The health ministry had about a decade ago launched the Janani Suraksha Yojana (JSY) that promises each woman who seeks institutional delivery a sum of Rs 1,400.

In 2011, the ministry launched the Janani Shishu Suraksha Karyakaram (JSSK) that promises women seeking childbirth in government institutions benefits such as cashless delivery, free C-section surgeries when necessary, free diagnosis and medicines, free food during stay in the health-care institution, and free transport.

Goli and his colleagues from collaborating academic institutions in Odisha and Australia have found that the cost of delivery itself was on average about Rs 9,000. Their findings have been published in the research journal PLOS One.

"The JSY scheme has drawn more and more women to institutions for deliveries," Goli said.

The number of JSY beneficiaries rose from about 740,000 women in 2005-06 to about 11 million by 2009, but the findings suggest that poor households continue to face significant expenditures despite the JSY and JSSK.

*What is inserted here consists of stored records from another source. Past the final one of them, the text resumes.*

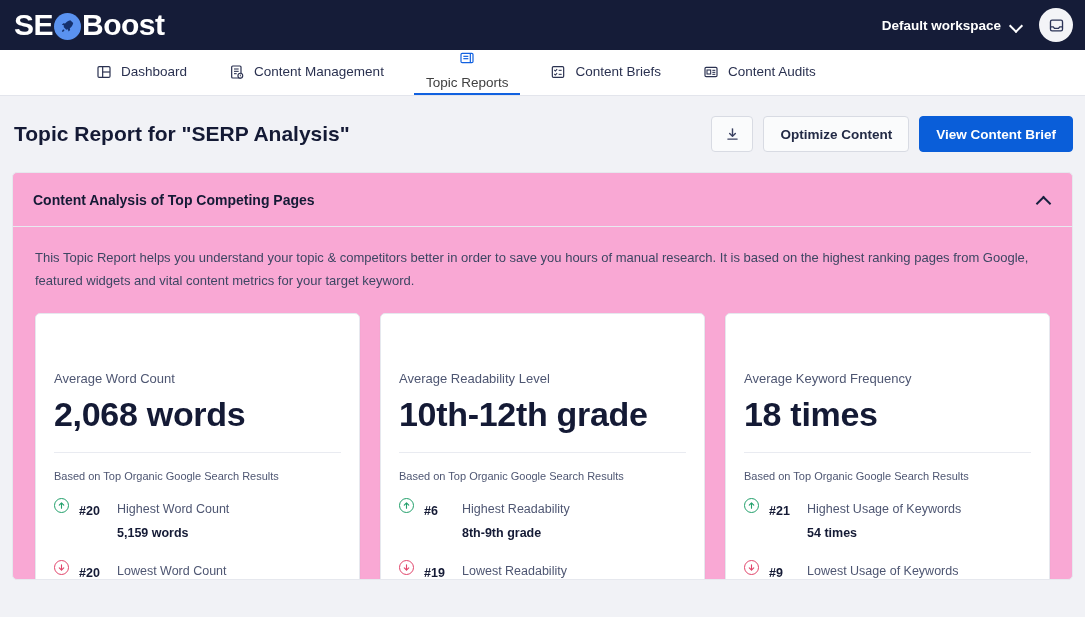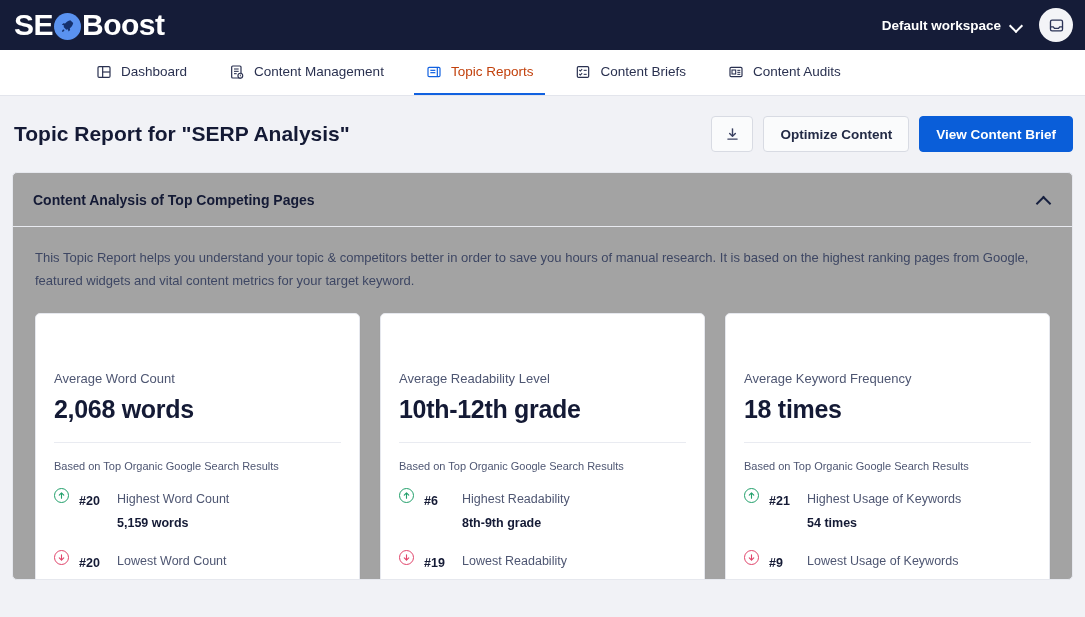"Topic Reports" .nav-item.active { color: #c2410c -> #404040; flex-direction: none -> column }
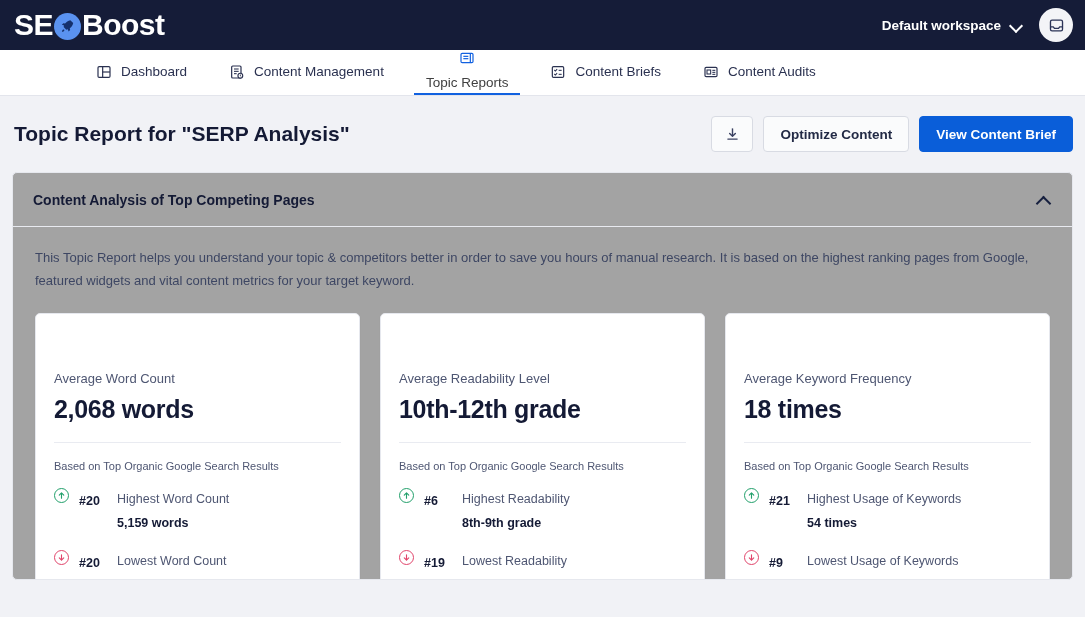"Content Analysis of Top Competing" .panel { background: #a3a3a3 -> #f9a8d4 }
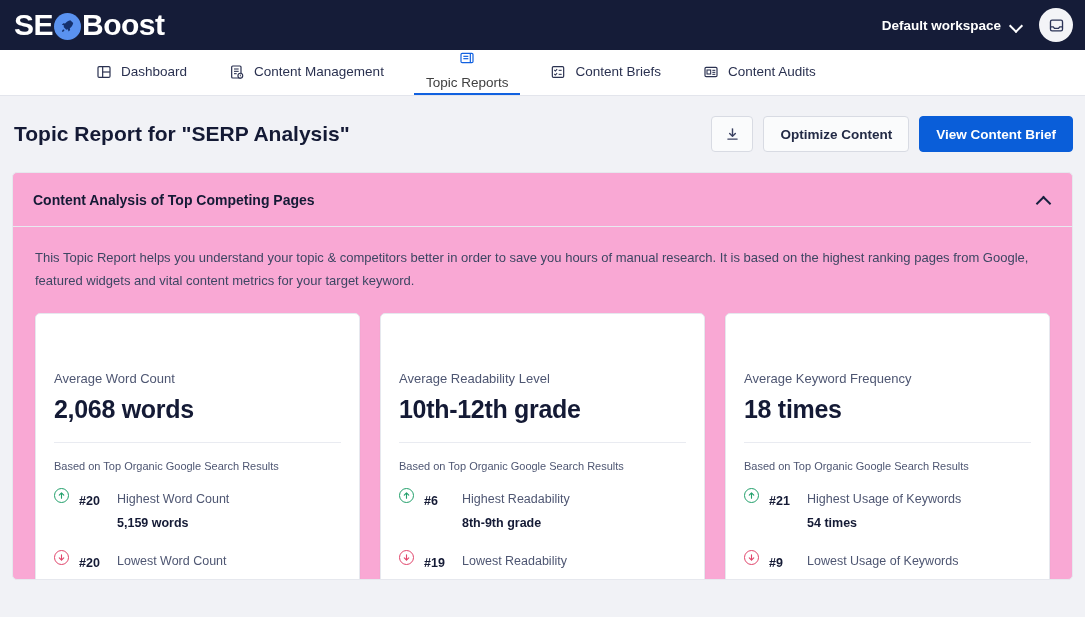"2,068 words" .card-value { font-size: 25px -> 34px }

The second analysis was conducted across four states - Bengal, Jharkhand, Odisha and Uttar Pradesh - during 2014 and 2015. It found that households seeking childbirth services in government clinics had to make significant expenditures while trying to access free entitlements under the JSSK scheme.

"Over the past two years, we found pretty much the same thing we observed in 2009 - spending by families for childbirth has not stopped," said Jashodara Dasgupta, senior advisor with Sahayog, an NGO tracking the quality of maternal health care available in government clinics for over a decade.

"They have to pay either for services not available or have to pay money to access what should be free for them --- whether an ambulance for transport or registration for the delivery itself."

During a 16-month period spanning 2012 and 2013, Sahayog, working with grassroots women's groups in the villages of Uttar Pradesh, had used a toll-free telephone hotline to document 873 complaints of "informal payment demands" by health-care providers.

"We need to build strong public counter pressure, and inform and organise women and their households to demand their entitlements and complain to medical officers when demands for payment are made," Dasgupta said.